◆ **Task requirements**: Copy every entry as is. Leave images out.

◆ **Dataset records**:
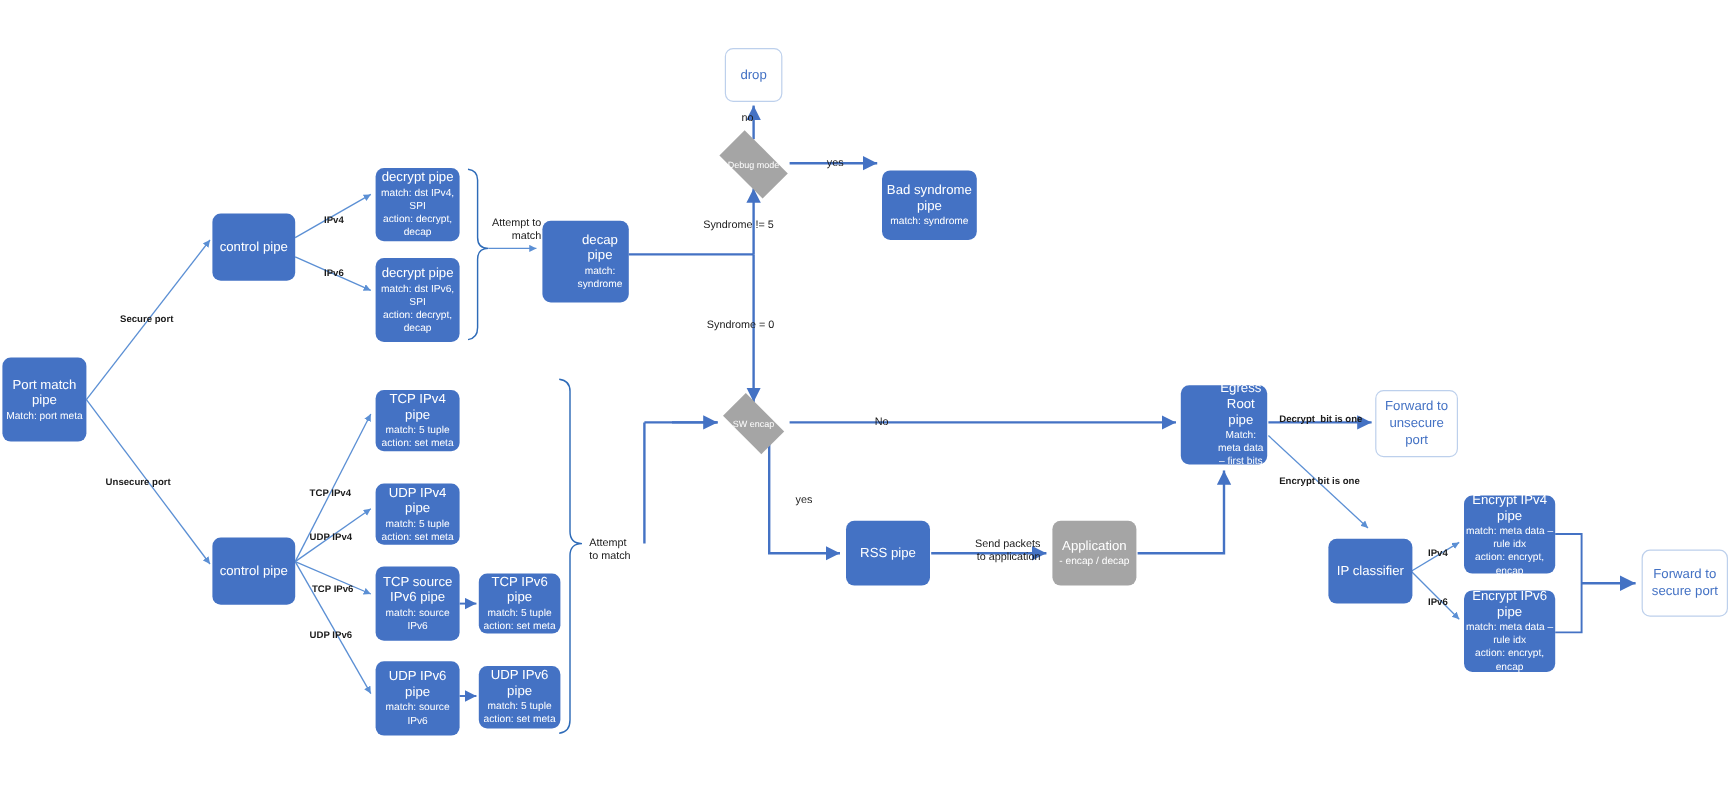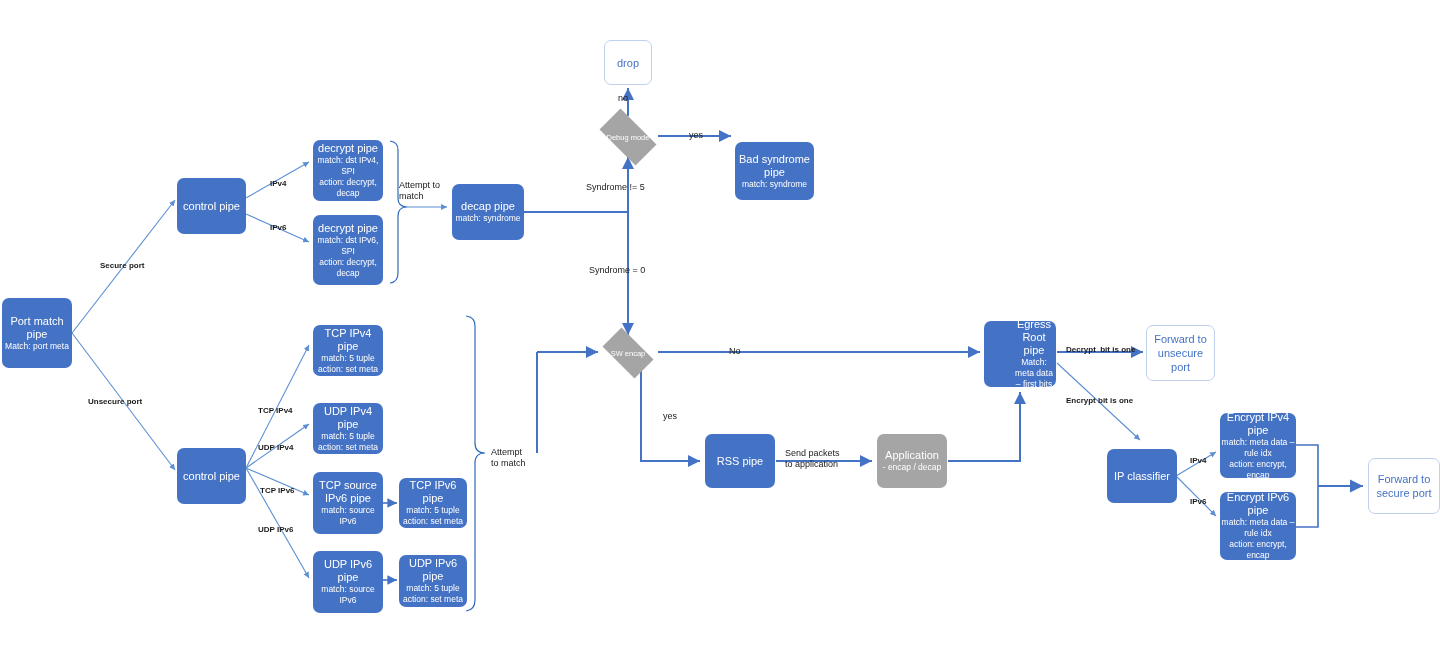--- a/index.html
+++ b/index.html
@@ -30,7 +30,7 @@
 
   .lbl{position:absolute;font-size:9px;color:#1a1a1a;white-space:pre;line-height:11px;}
   .lbl.b{font-weight:bold;font-size:8px;}
-  .lbl.c{text-align:left;}
+  .lbl.c{text-align:right;}
 </style>
 </head>
 <body>

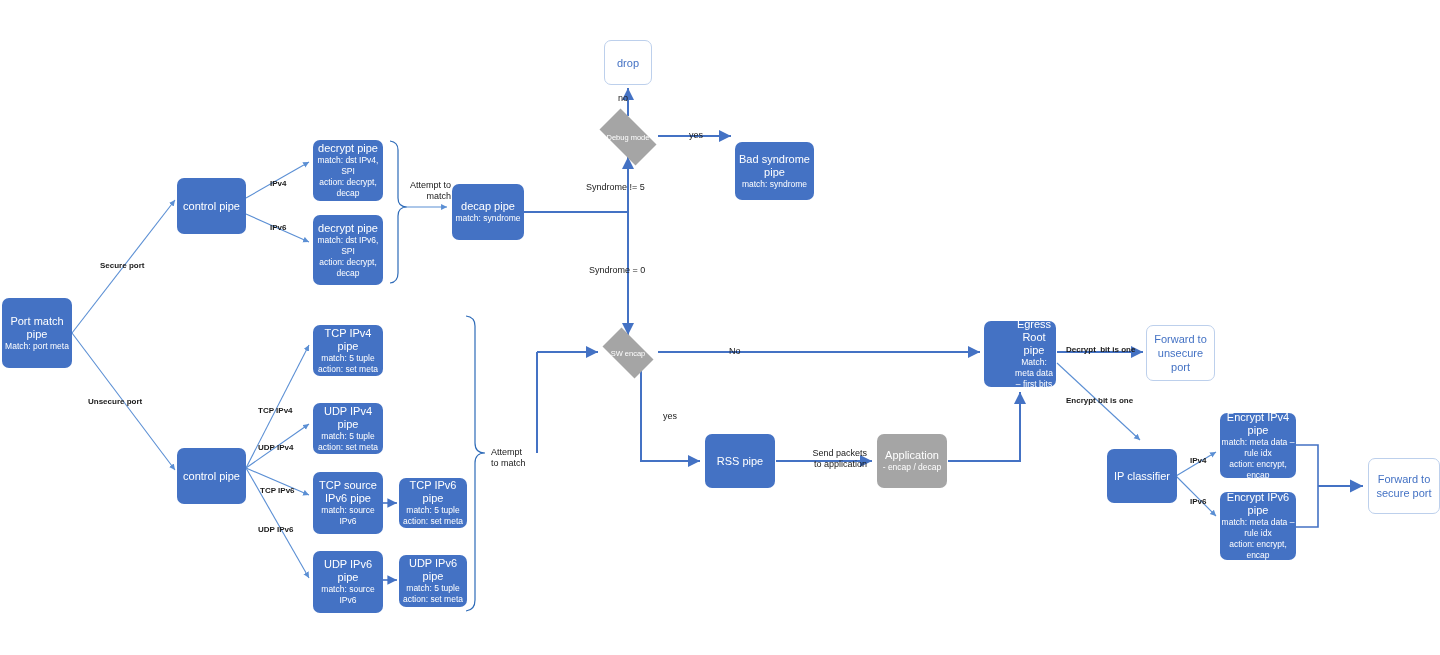--- a/index.html
+++ b/index.html
@@ -124,7 +124,7 @@
     <span class="sub">match: dst IPv6,<br>SPI<br>action: decrypt,<br>decap</span>
   </div>
 
-  <div class="node blue" style="left:452px;top:184px;width:72px;height:56px;">
+  <div class="node blue" style="left:452px;top:184px;width:72px;height:68px;padding-left:24px;">
     <span class="ttl">decap pipe</span>
     <span class="sub">match: syndrome</span>
   </div>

◆ **Exercise result**:
--- a/index.html
+++ b/index.html
@@ -30,7 +30,7 @@
 
   .lbl{position:absolute;font-size:9px;color:#1a1a1a;white-space:pre;line-height:11px;}
   .lbl.b{font-weight:bold;font-size:8px;}
-  .lbl.c{text-align:left;}
+  .lbl.c{text-align:right;}
 </style>
 </head>
 <body>

--- a/index.html
+++ b/index.html
@@ -124,7 +124,7 @@
     <span class="sub">match: dst IPv6,<br>SPI<br>action: decrypt,<br>decap</span>
   </div>
 
-  <div class="node blue" style="left:452px;top:184px;width:72px;height:56px;">
+  <div class="node blue" style="left:452px;top:184px;width:72px;height:68px;padding-left:24px;">
     <span class="ttl">decap pipe</span>
     <span class="sub">match: syndrome</span>
   </div>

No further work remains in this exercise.